Search the data for the string "Student" and gather each line it is in.

Source records:
▼

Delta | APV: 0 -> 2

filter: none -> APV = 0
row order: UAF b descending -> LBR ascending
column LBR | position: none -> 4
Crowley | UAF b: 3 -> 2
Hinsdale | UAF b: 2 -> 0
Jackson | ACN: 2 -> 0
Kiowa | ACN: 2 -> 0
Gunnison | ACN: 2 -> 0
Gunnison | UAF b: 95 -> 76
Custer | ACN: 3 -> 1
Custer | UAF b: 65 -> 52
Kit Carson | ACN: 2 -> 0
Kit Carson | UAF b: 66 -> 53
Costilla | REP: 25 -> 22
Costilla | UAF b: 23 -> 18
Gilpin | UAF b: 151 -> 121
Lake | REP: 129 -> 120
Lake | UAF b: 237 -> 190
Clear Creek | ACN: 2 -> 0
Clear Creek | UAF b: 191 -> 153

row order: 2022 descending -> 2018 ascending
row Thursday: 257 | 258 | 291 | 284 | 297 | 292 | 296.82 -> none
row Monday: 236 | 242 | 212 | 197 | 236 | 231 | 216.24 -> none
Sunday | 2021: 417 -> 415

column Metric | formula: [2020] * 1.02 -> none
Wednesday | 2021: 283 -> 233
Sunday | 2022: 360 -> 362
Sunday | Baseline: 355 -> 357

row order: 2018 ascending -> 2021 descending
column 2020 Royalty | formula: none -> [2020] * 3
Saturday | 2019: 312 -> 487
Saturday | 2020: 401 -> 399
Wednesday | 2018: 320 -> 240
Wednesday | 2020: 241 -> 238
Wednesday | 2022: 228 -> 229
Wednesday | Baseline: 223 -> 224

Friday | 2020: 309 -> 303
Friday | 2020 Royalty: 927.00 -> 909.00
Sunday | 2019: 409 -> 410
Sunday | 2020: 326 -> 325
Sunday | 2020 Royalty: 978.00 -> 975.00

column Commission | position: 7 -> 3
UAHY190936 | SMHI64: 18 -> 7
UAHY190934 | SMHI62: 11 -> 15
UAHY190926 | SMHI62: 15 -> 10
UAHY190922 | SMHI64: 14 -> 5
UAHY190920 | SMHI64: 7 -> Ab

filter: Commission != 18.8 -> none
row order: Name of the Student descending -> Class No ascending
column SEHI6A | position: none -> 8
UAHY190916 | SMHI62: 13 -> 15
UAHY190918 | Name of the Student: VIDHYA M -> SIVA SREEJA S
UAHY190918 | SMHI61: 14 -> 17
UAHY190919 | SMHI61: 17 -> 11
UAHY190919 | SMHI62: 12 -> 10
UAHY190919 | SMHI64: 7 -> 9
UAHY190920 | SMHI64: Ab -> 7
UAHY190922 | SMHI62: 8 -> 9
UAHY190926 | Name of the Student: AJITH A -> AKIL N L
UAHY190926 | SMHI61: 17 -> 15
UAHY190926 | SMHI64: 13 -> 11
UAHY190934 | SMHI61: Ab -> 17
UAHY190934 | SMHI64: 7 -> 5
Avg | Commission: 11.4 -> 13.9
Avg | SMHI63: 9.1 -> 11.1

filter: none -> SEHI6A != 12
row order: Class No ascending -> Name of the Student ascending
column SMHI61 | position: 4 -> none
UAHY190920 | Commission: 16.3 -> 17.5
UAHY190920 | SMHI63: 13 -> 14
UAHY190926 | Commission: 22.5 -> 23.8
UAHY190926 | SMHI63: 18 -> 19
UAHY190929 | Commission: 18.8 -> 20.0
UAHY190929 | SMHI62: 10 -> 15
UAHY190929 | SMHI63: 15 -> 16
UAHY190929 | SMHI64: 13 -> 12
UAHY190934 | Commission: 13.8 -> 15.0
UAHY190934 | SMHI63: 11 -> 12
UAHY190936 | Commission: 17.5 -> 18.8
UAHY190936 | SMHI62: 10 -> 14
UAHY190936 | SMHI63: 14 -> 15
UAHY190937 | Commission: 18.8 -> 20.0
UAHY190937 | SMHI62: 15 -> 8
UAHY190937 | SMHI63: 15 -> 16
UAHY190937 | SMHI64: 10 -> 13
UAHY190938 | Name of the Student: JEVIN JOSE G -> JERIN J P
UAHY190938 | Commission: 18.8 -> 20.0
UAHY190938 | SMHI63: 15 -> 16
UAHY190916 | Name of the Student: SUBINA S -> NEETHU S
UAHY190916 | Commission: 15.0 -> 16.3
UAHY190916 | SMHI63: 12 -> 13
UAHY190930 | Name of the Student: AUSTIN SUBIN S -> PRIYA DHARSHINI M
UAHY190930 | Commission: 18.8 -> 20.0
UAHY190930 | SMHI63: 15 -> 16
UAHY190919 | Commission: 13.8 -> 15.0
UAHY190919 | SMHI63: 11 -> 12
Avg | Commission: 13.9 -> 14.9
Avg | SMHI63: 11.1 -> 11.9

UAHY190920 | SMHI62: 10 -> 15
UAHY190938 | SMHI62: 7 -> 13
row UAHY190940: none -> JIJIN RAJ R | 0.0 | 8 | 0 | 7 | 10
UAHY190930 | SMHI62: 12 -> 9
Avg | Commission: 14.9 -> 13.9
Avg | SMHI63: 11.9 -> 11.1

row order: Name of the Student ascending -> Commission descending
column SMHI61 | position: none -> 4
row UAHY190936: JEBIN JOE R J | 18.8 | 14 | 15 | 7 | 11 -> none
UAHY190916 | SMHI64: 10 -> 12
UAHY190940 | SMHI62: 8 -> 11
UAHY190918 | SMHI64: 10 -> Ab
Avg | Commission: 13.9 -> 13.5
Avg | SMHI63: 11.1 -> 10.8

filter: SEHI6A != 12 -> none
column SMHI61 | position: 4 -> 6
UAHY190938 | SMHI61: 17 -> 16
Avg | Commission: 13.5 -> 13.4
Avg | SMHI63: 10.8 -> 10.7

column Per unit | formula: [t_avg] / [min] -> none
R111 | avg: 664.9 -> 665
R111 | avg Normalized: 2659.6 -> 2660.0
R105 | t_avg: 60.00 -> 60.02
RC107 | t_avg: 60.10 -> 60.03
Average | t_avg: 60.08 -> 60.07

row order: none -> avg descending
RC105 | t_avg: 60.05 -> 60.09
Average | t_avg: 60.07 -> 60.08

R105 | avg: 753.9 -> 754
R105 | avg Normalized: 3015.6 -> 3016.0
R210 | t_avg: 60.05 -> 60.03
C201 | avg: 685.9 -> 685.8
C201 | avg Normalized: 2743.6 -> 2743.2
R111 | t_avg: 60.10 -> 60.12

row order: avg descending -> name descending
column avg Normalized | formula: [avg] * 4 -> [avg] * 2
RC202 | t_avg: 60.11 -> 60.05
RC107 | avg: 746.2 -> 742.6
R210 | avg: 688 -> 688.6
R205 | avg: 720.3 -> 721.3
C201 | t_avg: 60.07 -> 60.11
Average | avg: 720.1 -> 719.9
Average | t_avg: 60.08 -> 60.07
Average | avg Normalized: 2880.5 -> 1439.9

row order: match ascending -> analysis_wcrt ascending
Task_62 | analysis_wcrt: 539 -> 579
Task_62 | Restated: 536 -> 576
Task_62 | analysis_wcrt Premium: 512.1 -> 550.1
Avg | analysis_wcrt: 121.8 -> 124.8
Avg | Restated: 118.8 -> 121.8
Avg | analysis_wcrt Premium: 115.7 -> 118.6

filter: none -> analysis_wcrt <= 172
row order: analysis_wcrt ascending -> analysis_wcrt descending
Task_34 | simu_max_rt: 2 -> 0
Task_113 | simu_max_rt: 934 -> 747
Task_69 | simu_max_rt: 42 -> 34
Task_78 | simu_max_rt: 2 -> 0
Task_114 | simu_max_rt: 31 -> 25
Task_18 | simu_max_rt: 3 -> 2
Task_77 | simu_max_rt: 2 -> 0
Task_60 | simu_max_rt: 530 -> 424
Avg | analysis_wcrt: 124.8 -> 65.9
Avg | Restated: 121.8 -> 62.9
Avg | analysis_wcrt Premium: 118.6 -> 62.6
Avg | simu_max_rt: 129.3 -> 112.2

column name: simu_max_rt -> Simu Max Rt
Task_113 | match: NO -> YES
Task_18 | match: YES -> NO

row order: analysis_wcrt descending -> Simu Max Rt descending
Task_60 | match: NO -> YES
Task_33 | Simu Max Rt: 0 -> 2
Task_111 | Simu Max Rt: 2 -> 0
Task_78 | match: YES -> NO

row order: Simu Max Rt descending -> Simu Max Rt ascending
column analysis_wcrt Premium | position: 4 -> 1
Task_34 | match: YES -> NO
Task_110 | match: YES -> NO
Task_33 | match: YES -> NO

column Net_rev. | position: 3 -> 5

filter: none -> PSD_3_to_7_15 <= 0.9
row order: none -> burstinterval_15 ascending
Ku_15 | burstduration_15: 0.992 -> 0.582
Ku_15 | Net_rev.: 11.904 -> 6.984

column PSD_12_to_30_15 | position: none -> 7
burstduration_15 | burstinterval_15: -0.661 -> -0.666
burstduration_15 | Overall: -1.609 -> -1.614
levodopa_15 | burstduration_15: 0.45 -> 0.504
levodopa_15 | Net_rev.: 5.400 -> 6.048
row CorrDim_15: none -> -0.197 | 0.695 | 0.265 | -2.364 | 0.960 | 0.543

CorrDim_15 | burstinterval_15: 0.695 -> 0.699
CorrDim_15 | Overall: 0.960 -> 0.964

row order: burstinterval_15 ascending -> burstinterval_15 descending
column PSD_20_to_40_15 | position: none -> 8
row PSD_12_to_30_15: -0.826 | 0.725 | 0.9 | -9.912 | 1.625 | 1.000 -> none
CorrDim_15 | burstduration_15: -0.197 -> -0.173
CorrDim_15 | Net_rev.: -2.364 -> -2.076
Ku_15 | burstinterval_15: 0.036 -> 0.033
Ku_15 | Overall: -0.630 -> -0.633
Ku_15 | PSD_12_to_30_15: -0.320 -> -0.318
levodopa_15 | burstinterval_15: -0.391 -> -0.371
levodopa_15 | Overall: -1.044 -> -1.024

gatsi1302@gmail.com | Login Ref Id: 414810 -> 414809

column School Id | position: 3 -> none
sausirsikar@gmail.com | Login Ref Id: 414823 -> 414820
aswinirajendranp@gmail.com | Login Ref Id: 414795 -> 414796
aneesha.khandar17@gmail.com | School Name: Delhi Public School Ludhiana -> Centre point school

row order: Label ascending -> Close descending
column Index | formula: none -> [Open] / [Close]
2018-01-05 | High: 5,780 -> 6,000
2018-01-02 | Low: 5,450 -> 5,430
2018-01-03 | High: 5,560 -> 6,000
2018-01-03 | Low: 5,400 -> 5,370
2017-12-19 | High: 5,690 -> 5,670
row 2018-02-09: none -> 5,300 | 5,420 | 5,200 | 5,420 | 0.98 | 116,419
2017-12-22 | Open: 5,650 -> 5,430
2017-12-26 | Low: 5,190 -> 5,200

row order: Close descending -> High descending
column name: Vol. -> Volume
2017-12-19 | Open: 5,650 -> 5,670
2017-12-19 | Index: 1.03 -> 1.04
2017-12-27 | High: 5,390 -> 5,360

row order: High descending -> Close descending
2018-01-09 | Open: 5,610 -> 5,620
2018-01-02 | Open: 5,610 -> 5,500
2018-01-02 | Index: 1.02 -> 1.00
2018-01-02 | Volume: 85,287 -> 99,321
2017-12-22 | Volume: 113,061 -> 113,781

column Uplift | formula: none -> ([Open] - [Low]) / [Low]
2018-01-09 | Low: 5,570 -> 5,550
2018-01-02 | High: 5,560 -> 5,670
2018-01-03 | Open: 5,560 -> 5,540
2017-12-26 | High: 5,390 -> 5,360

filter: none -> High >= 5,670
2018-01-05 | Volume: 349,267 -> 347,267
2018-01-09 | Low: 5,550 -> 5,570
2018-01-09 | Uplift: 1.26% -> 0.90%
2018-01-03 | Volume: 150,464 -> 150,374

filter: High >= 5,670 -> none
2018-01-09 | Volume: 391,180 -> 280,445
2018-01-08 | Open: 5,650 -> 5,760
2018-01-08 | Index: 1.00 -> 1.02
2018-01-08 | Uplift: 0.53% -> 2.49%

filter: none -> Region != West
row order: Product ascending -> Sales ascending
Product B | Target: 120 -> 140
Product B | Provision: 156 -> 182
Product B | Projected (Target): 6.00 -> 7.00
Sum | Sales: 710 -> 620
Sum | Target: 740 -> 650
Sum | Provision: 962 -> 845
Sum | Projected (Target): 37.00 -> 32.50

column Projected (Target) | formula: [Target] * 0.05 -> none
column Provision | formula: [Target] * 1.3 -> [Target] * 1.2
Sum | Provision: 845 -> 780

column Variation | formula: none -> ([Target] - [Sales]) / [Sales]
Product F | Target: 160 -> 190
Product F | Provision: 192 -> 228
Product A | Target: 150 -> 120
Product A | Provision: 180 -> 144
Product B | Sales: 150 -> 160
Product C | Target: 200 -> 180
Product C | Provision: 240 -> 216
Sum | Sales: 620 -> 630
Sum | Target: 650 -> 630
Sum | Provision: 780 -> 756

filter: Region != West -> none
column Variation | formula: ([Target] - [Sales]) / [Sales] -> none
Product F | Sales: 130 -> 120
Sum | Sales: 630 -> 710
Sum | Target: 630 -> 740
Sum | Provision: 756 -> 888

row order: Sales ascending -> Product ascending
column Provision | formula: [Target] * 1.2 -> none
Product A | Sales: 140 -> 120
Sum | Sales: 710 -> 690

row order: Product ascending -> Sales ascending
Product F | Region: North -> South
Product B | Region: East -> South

▲

● **Completed task**:
row order: Name of the Student descending -> Class No ascending
UAHY190918 | Name of the Student: VIDHYA M -> SIVA SREEJA S
UAHY190926 | Name of the Student: AJITH A -> AKIL N L
row order: Class No ascending -> Name of the Student ascending
UAHY190938 | Name of the Student: JEVIN JOSE G -> JERIN J P
UAHY190916 | Name of the Student: SUBINA S -> NEETHU S
UAHY190930 | Name of the Student: AUSTIN SUBIN S -> PRIYA DHARSHINI M
row order: Name of the Student ascending -> Commission descending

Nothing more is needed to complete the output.